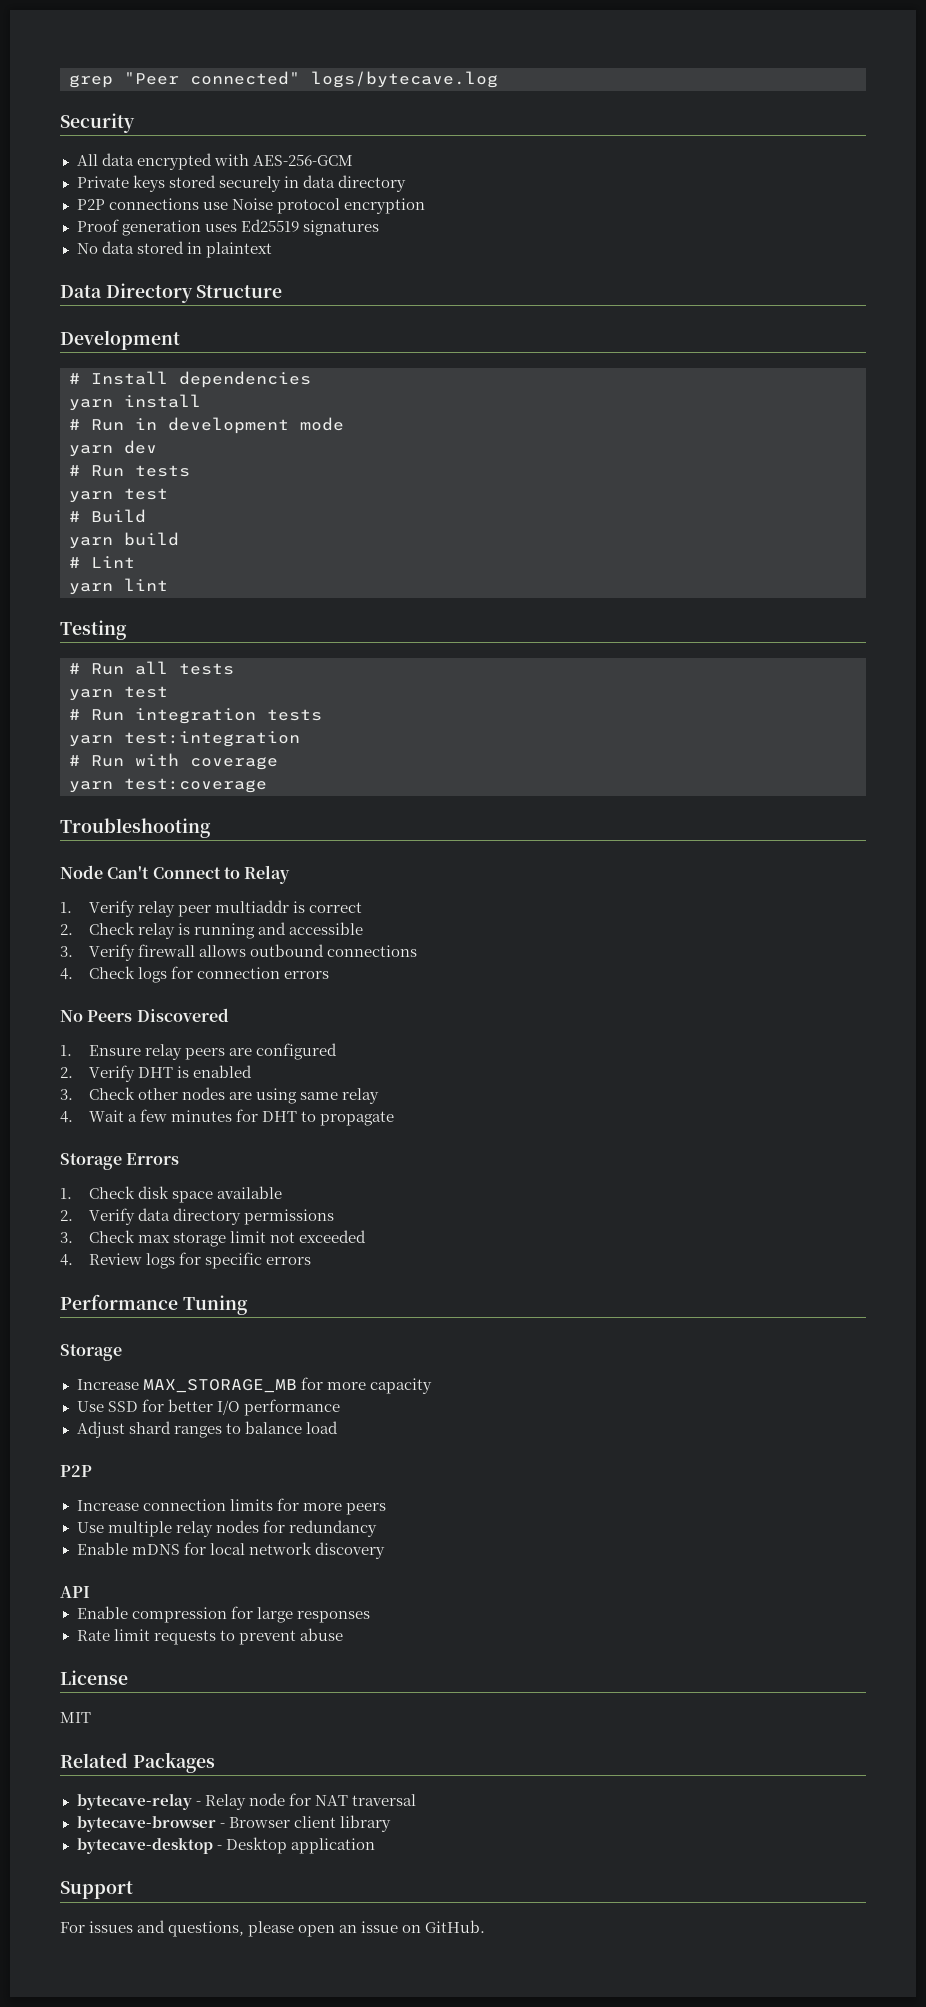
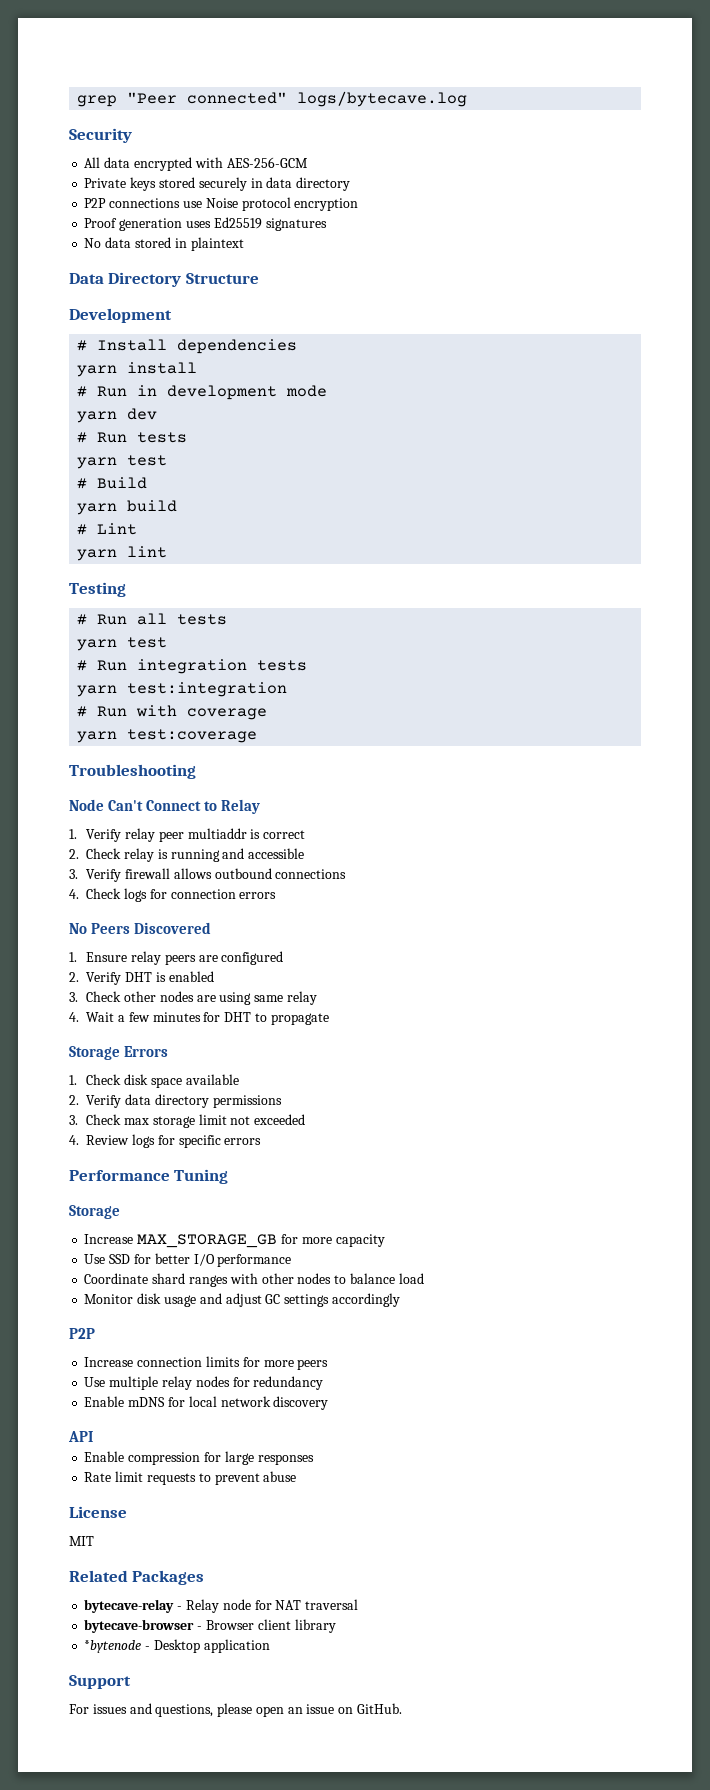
- Increase MAX_STORAGE_MB for more capacity
+ Increase MAX_STORAGE_GB for more capacity
- Adjust shard ranges to balance load
+ Coordinate shard ranges with other nodes to balance load
+ Monitor disk usage and adjust GC settings accordingly
- bytecave-desktop - Desktop application
+ *bytenode - Desktop application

^^^^

= Exercise requirements =
Please report the number of lines in the data that include "application", with no other words.

= Solution to this task =
2